4. Clothing. Let your fans wear you!
Not just a run-of-the-mill shirt that says “Shark Committee 9,” but something that catches people’s attention. Remember those “Frankie Says Relax” shirts? Ok well… do you remember HEARING about them, at least?
Look at what GalaxC Girl is doing! She makes the dopest, most crunkinest hats ever! Its so fun! If you get one of those, its an instant conversation starter, and people will say, “Oh, snippity-snap! Is that one of those GalaxC Girl hats? I wish I had one of those! GalaxC Girl is awesome! W000t! Let’s go see her show, now?”
5. Plugins. Software. VSTs
So, obviously, this isn’t for everyone, but… Think about it for a second… If you’re making electronic music, and you’re putting your music out there on a regular basis, and people are starting to get all hyped about it, then you know what? There’s a pretty good chance that there are other electronic musicians out there who are also into your music, too. What if (assuming you might be the type to program a VST) you released a plugin that allowed musicians to make that awesome mid-range bassy squeal rhythm, similar to the one you use for all your Shark Committee 9 tunes? You put your name on the plugin in the GUI, and if its an application that people are going to use on a regular basis, they’re going to constantly reminded of Shark Committee 9 every ten minutes. And who doesn’t want that?!
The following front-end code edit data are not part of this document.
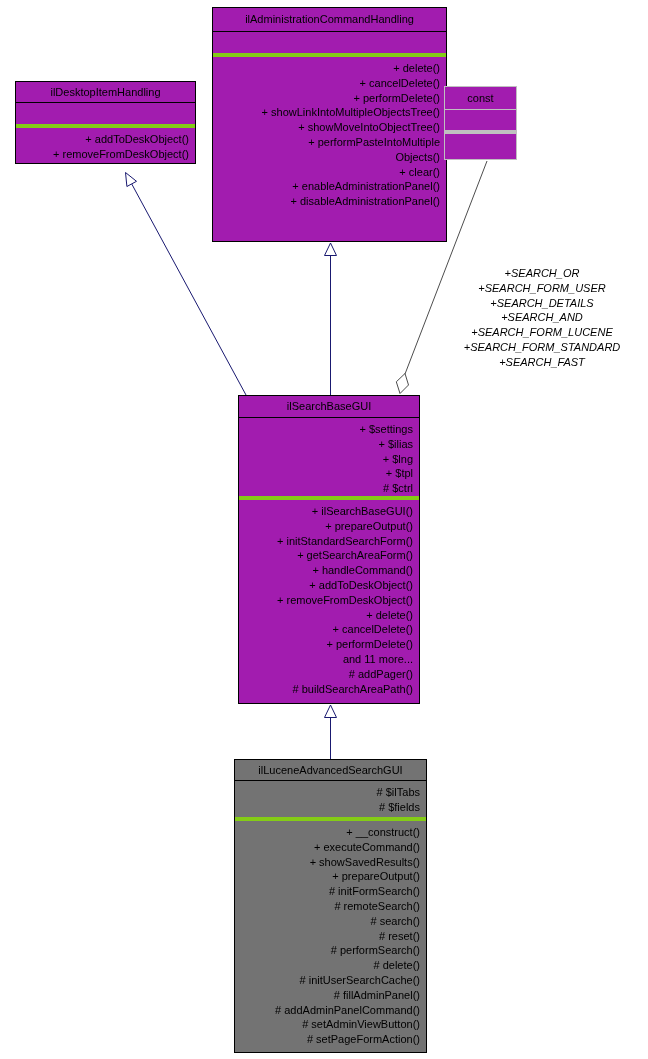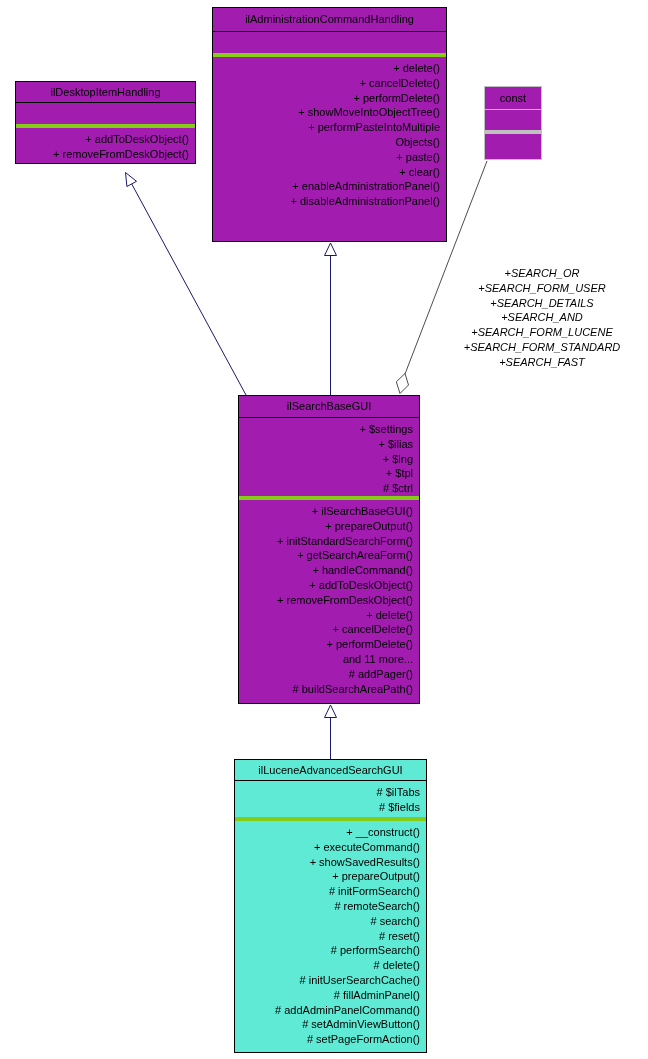--- a/index.html
+++ b/index.html
@@ -79,7 +79,7 @@
     </div>
   </div>
 
-  <div class="box external" style="left:484px; top:86px; width:58px; height:74px;">
+  <div class="box external" style="left:444px; top:86px; width:73px; height:74px;">
     <div class="title" style="height:23px;">const</div>
     <div class="sec" style="height:24px;"></div>
     <div class="sec last"></div>

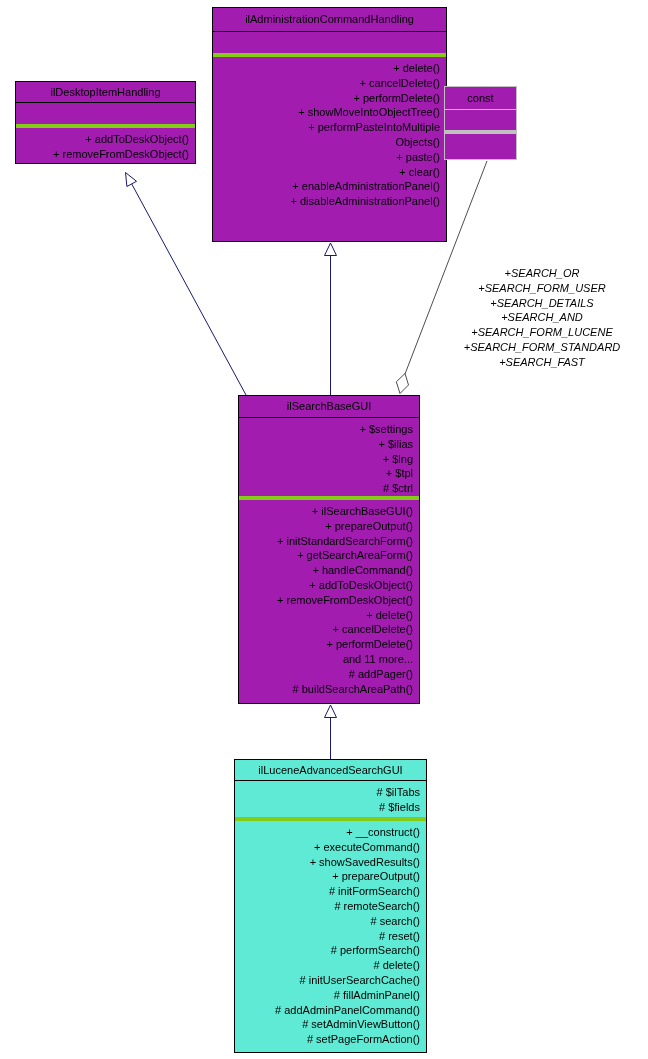--- a/index.html
+++ b/index.html
@@ -69,6 +69,7 @@
       <div class="line">+ delete()</div>
       <div class="line">+ cancelDelete()</div>
       <div class="line">+ performDelete()</div>
+      <div class="line">+ showLinkIntoMultipleObjectsTree()</div>
       <div class="line">+ showMoveIntoObjectTree()</div>
       <div class="line">+ performPasteIntoMultiple</div>
       <div class="line">Objects()</div>

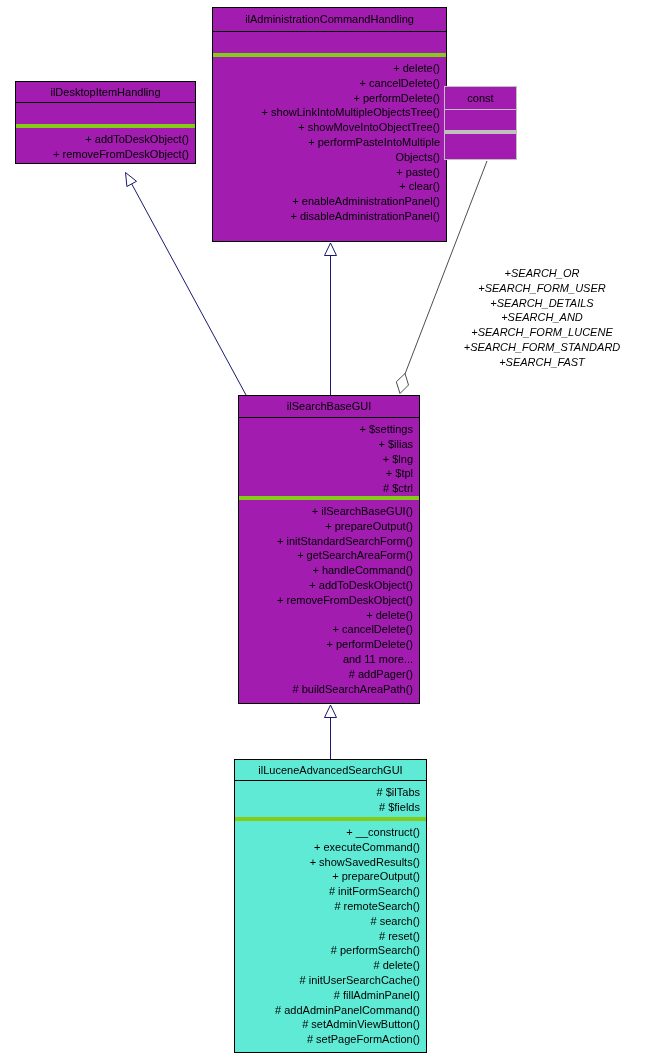--- a/index.html
+++ b/index.html
@@ -73,7 +73,6 @@
       <div class="line">+ showMoveIntoObjectTree()</div>
       <div class="line">+ performPasteIntoMultiple</div>
       <div class="line">Objects()</div>
-      <div class="line">+ paste()</div>
       <div class="line">+ clear()</div>
       <div class="line">+ enableAdministrationPanel()</div>
       <div class="line">+ disableAdministrationPanel()</div>

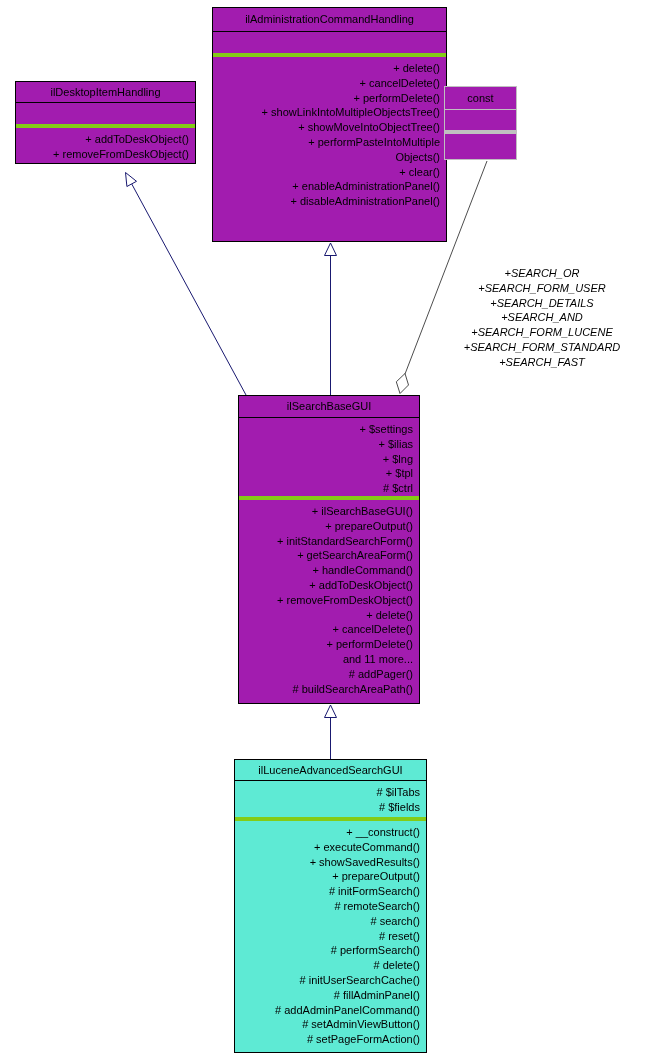--- a/index.html
+++ b/index.html
@@ -26,7 +26,7 @@
   .box.external { border-color:#c0c0c0; }
   .box.external .title, .box.external .sec { border-color:#c0c0c0; }
   
-  .box.current { background:#5eead4; }
+  .box.current { background:#737373; }
   .edge-labels {
     position:absolute; left:436px; top:266px; width:212px; z-index:2;
     text-align:center; font-size:11px; line-height:14.9px;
Hmm… That last sentence sounded really sarcastic. Oops.
6. Weird, Cryptic Graffiti.
I remember when I saw an “OBEY” sticker for the first time. My response was, “Oh, what? Weird! What is that?” and then when I saw it online, I was like, “Oh, what? Weird! There it is again! What is that?” I then proceeded to search for it, and read all about the whole thing.
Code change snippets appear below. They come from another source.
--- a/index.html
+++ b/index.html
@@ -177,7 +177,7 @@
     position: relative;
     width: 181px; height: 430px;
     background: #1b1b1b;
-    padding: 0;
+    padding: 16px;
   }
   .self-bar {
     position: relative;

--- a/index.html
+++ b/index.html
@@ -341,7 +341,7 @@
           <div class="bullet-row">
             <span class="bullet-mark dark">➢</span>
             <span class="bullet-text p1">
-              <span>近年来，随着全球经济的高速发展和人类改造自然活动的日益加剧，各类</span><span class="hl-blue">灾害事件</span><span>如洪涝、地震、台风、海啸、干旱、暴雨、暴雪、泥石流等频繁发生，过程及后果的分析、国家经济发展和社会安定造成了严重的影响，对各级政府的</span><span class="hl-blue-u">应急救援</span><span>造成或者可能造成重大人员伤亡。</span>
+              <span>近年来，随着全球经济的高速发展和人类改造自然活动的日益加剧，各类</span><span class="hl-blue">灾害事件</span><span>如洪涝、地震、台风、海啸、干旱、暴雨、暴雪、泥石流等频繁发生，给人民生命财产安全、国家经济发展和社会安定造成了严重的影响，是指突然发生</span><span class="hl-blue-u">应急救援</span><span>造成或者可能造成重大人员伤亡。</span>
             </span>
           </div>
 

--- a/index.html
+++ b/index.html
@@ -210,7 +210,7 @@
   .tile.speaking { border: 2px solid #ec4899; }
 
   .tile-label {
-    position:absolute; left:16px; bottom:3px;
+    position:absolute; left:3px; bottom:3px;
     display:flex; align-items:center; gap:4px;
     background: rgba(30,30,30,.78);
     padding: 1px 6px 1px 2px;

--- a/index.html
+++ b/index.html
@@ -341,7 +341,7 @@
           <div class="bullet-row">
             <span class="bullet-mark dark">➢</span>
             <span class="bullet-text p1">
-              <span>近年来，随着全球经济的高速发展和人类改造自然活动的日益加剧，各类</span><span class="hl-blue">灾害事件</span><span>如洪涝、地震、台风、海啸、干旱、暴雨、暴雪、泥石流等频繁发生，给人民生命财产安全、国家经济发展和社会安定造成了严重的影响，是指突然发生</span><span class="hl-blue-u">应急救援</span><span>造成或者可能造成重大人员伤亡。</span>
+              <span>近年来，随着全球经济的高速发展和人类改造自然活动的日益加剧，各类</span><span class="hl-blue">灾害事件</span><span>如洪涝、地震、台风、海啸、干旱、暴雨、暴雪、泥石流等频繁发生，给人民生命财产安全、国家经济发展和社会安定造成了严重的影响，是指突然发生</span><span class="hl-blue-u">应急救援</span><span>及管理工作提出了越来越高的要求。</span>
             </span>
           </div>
What if a band or a DJ or a producer did the same thing? It isn’t like nobodies tried, before.
It is tried and tested, and sometimes, it works. If done successfully, it should make the observer think two things:
1.) “Oh, what is this new and interesting thing?!” …
2.) “I want to find out more!”
7. Releasing Music in Non-Musical Forms.
What I mean by ‘non-music forms’ is utilizing technologies that are not thought of, traditionally, as being used for art or music.
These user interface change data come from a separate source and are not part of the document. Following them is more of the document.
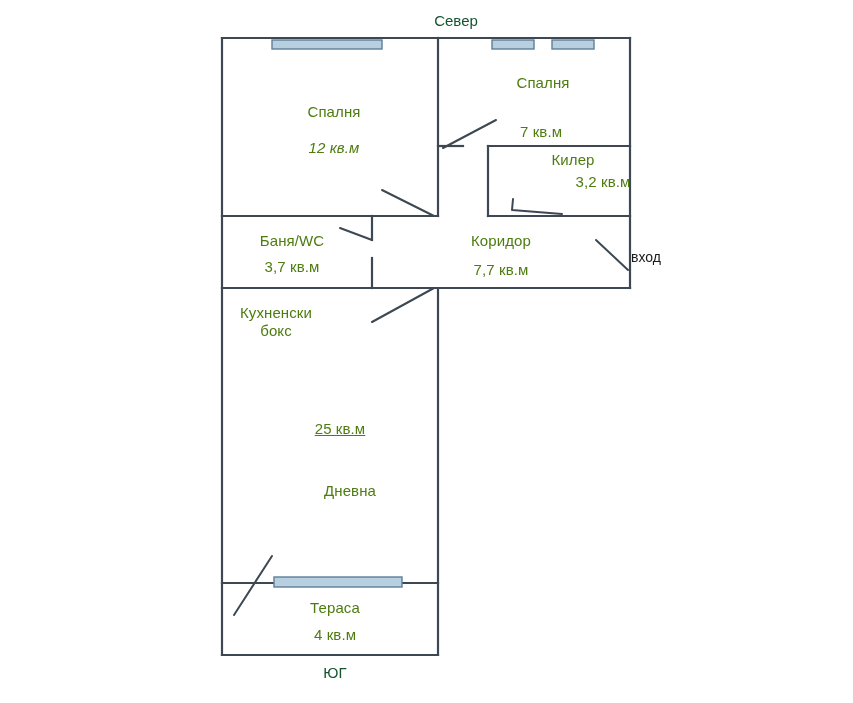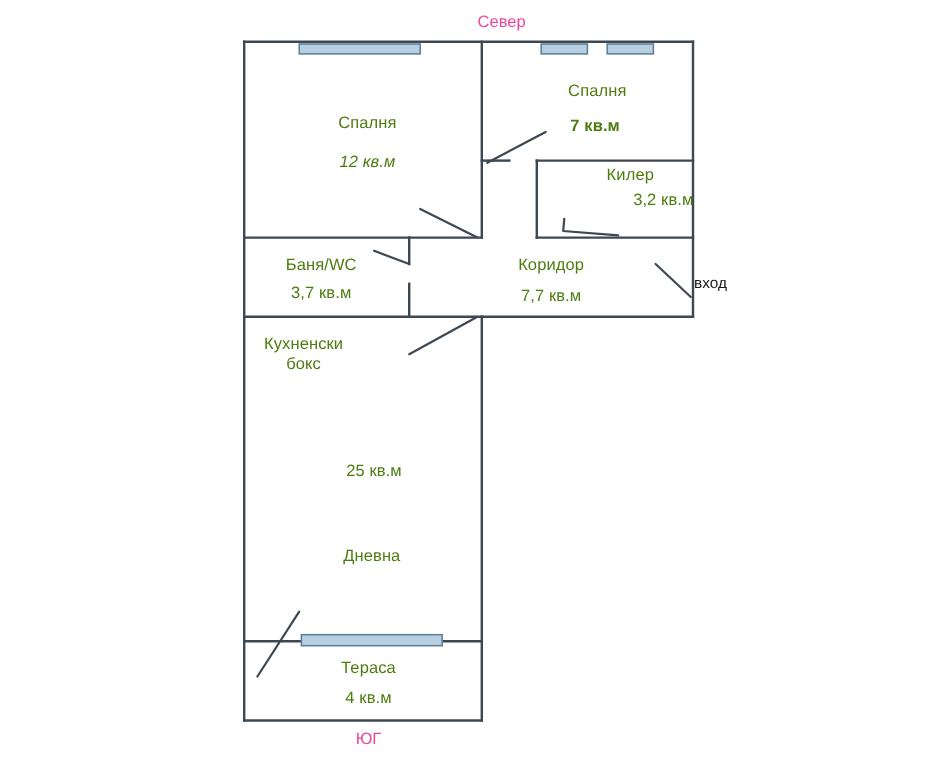--- a/index.html
+++ b/index.html
@@ -39,7 +39,7 @@
   .compass {
     position: absolute;
     font-size: 15px;
-    color: #ec4899;
+    color: #14532d;
     transform: translate(-50%, -50%);
   }
   .entrance {

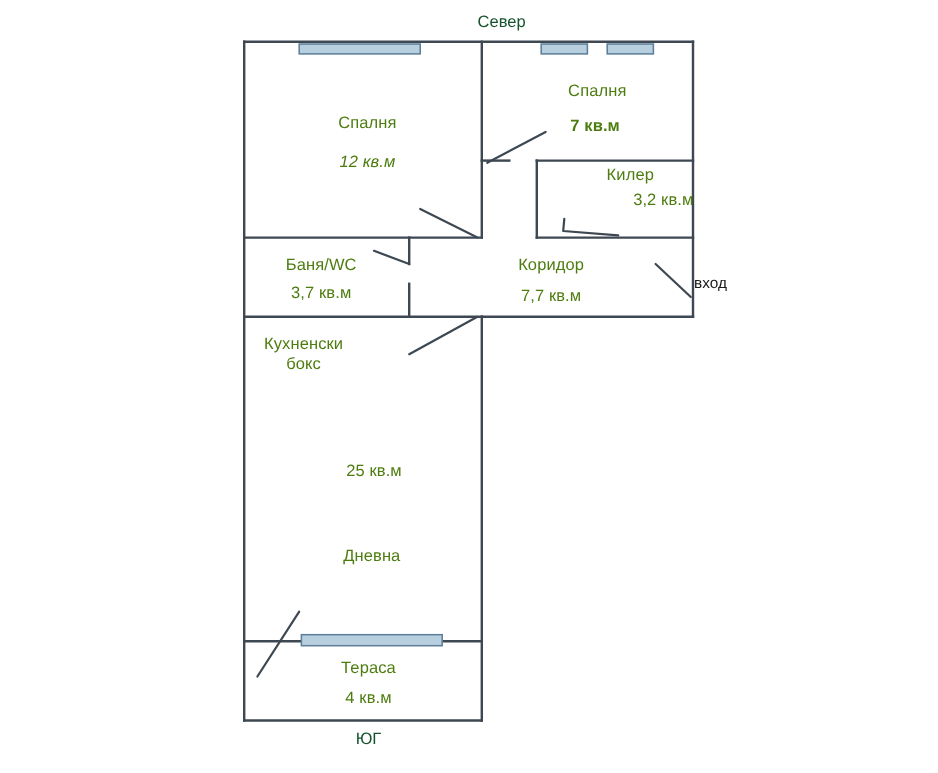--- a/index.html
+++ b/index.html
@@ -122,7 +122,7 @@
 <div class="lbl" style="left:334px; top:148px;font-style:italic;">12 кв.м</div>
 
 <div class="lbl" style="left:543px; top:83px;">Спалня</div>
-<div class="lbl" style="left:541px; top:115px;font-weight:bold;">7 кв.м</div>
+<div class="lbl" style="left:541px; top:132px;">7 кв.м</div>
 
 <div class="lbl" style="left:573px; top:160px;">Килер</div>
 <div class="lbl" style="left:563px; top:182px;margin-left:40px;">3,2 кв.м</div>

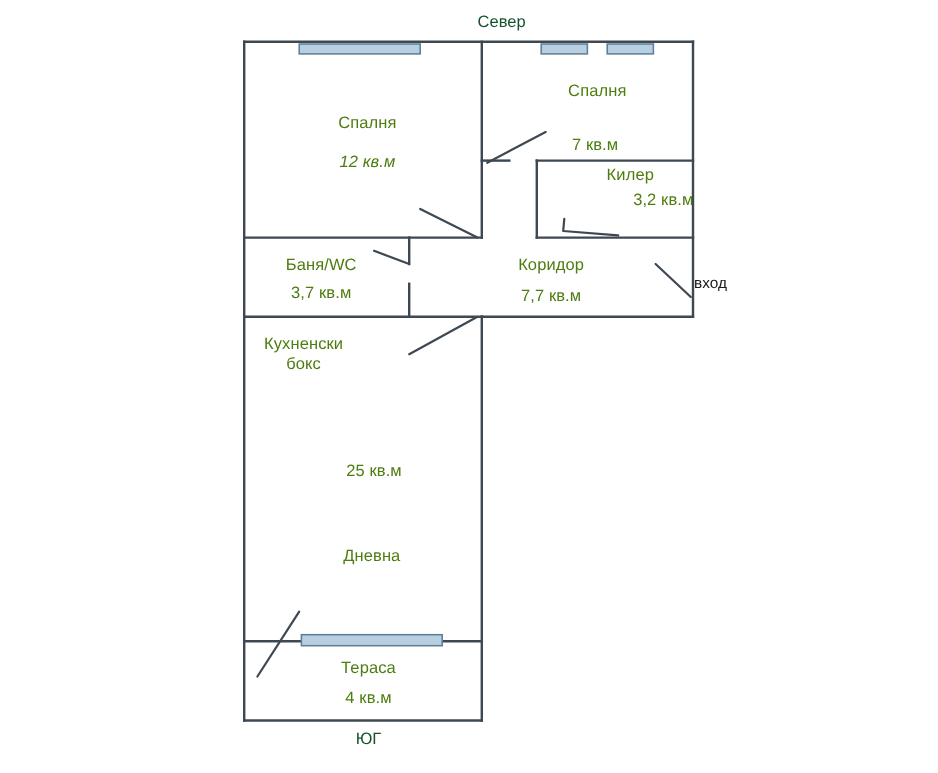--- a/index.html
+++ b/index.html
@@ -136,7 +136,7 @@
 <div class="lbl left" style="left:240px; top:322px;">Кухненски
 бокс</div>
 
-<div class="lbl" style="left:340px; top:429px;">25 кв.м</div>
+<div class="lbl" style="left:340px; top:429px;text-decoration:underline;">25 кв.м</div>
 <div class="lbl" style="left:338px; top:491px;margin-top:15px;">Дневна</div>
 
 <div class="lbl" style="left:335px; top:608px;">Тераса</div>

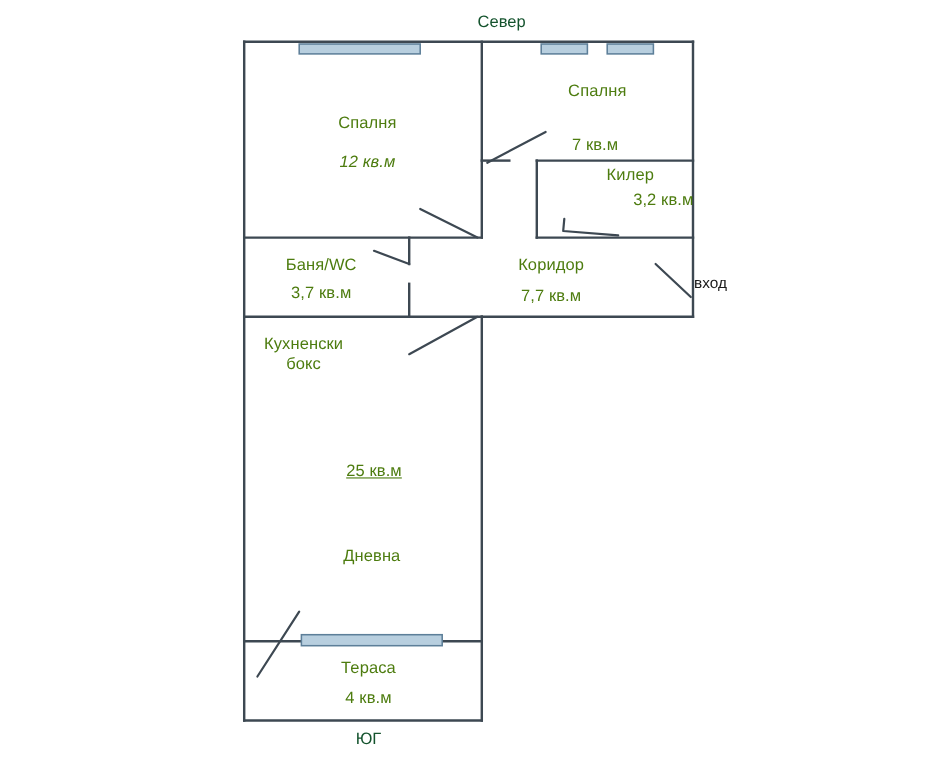--- a/index.html
+++ b/index.html
@@ -137,7 +137,7 @@
 бокс</div>
 
 <div class="lbl" style="left:340px; top:429px;text-decoration:underline;">25 кв.м</div>
-<div class="lbl" style="left:338px; top:491px;margin-top:15px;">Дневна</div>
+<div class="lbl" style="left:350px; top:491px;">Дневна</div>
 
 <div class="lbl" style="left:335px; top:608px;">Тераса</div>
 <div class="lbl" style="left:335px; top:635px;">4 кв.м</div>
What if, instead of a mere MP3 on your bandcamp/soundcloud/myspace page (you don’t still use myspace, do you?) you gave away little plush shark toys, with a cheap USB drive sticking out of the fin, and then, when the fans stick the USB shark into their laptops, they get the new Shark Committee 9 album as well as bonus tracks and a live mix – AND – desktop backgrounds?!?!?!
Acha! A dynamic experience is created! USB drives, when bought in bulk, are surprisingly cheap – especially if you’re getting the ones with only a gig or two of memory (which is probably more than enough for a good number of uncompressed songs and graphics).
So there you have it. Tease the world with your offer of a dynamic and inspiring musical experience! Maybe this guide will help you come up with unique ideas of your own. The point is to give the audience more than JUST a new song.
Obviously, as stated in the beginning, it really helps if your music is ALREADY decent. Releasing a USB “shark-drive” isn’t going to make up for bland music.
But if you have a great sound, and couple that with some of the aforementioned ideas, you could come up with a very enticing and rich experience for the audience who is jaded and thinks they’ve “already seen everything.”
Give ‘em something new and excite them. If you do, they’ll come back for more.